- [What is being asked]:
Tell how many lines in these records contain the string "background", with only the number as the reply.

*** Provided data ***

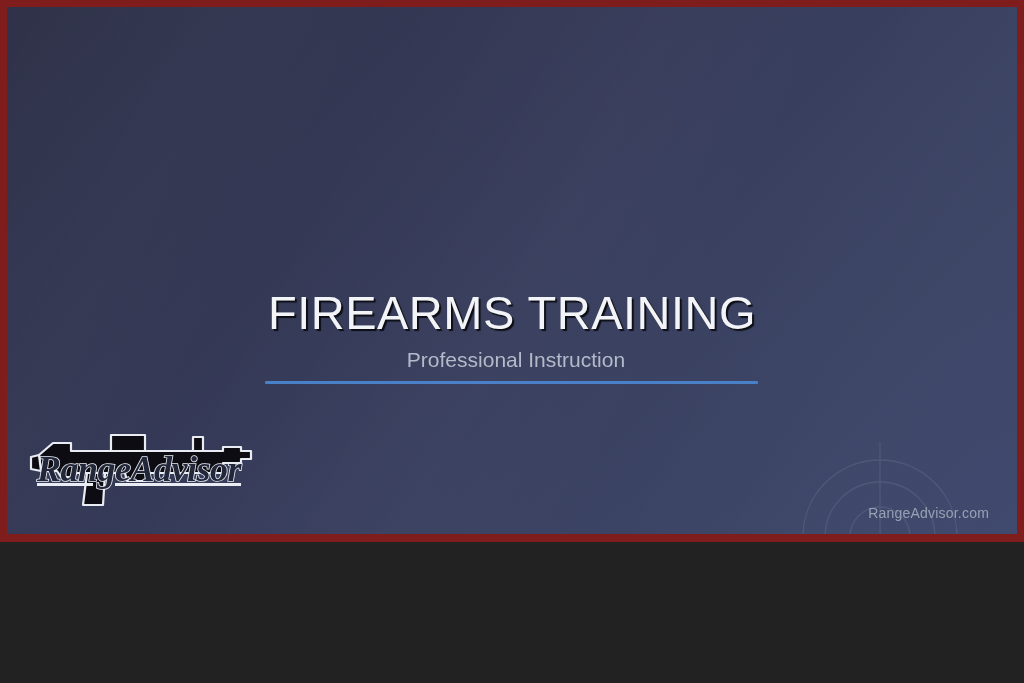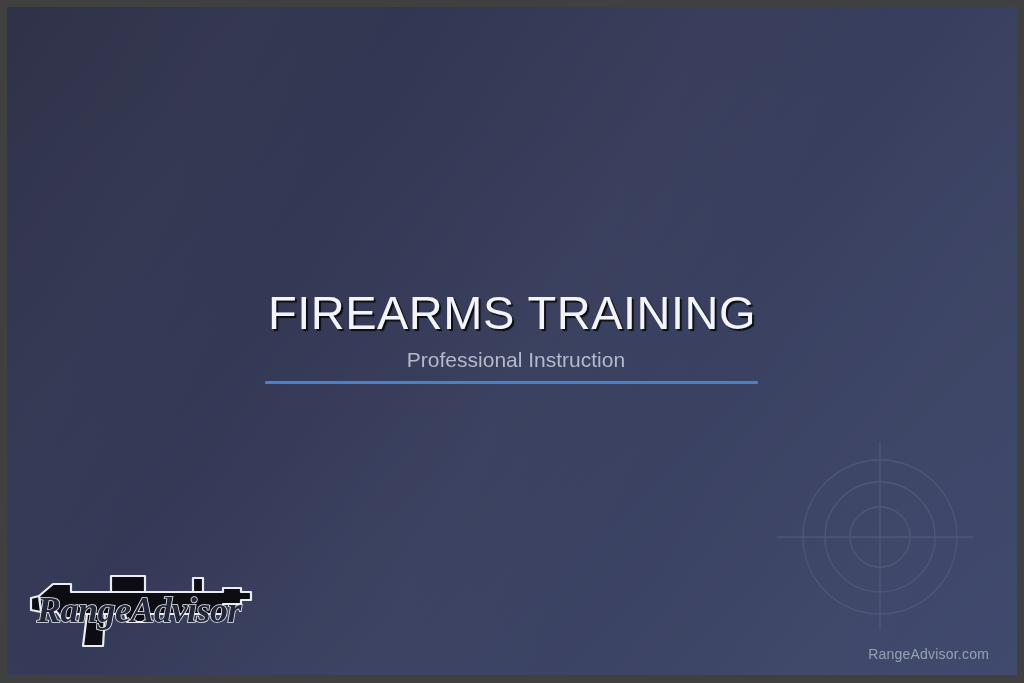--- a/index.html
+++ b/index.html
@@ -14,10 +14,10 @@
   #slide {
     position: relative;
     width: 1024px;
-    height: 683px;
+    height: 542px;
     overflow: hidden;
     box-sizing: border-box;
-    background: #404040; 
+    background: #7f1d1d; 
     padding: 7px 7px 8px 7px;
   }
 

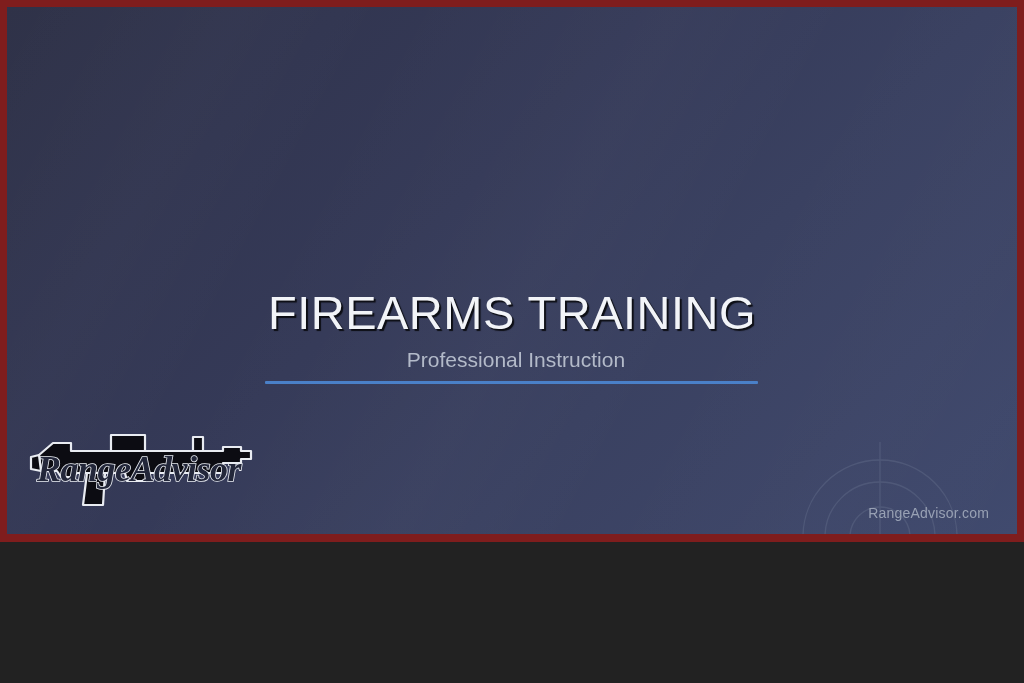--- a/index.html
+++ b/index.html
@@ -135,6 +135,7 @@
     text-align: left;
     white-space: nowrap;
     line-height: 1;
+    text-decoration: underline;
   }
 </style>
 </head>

*** End of Provided data ***

- [Your response]:
2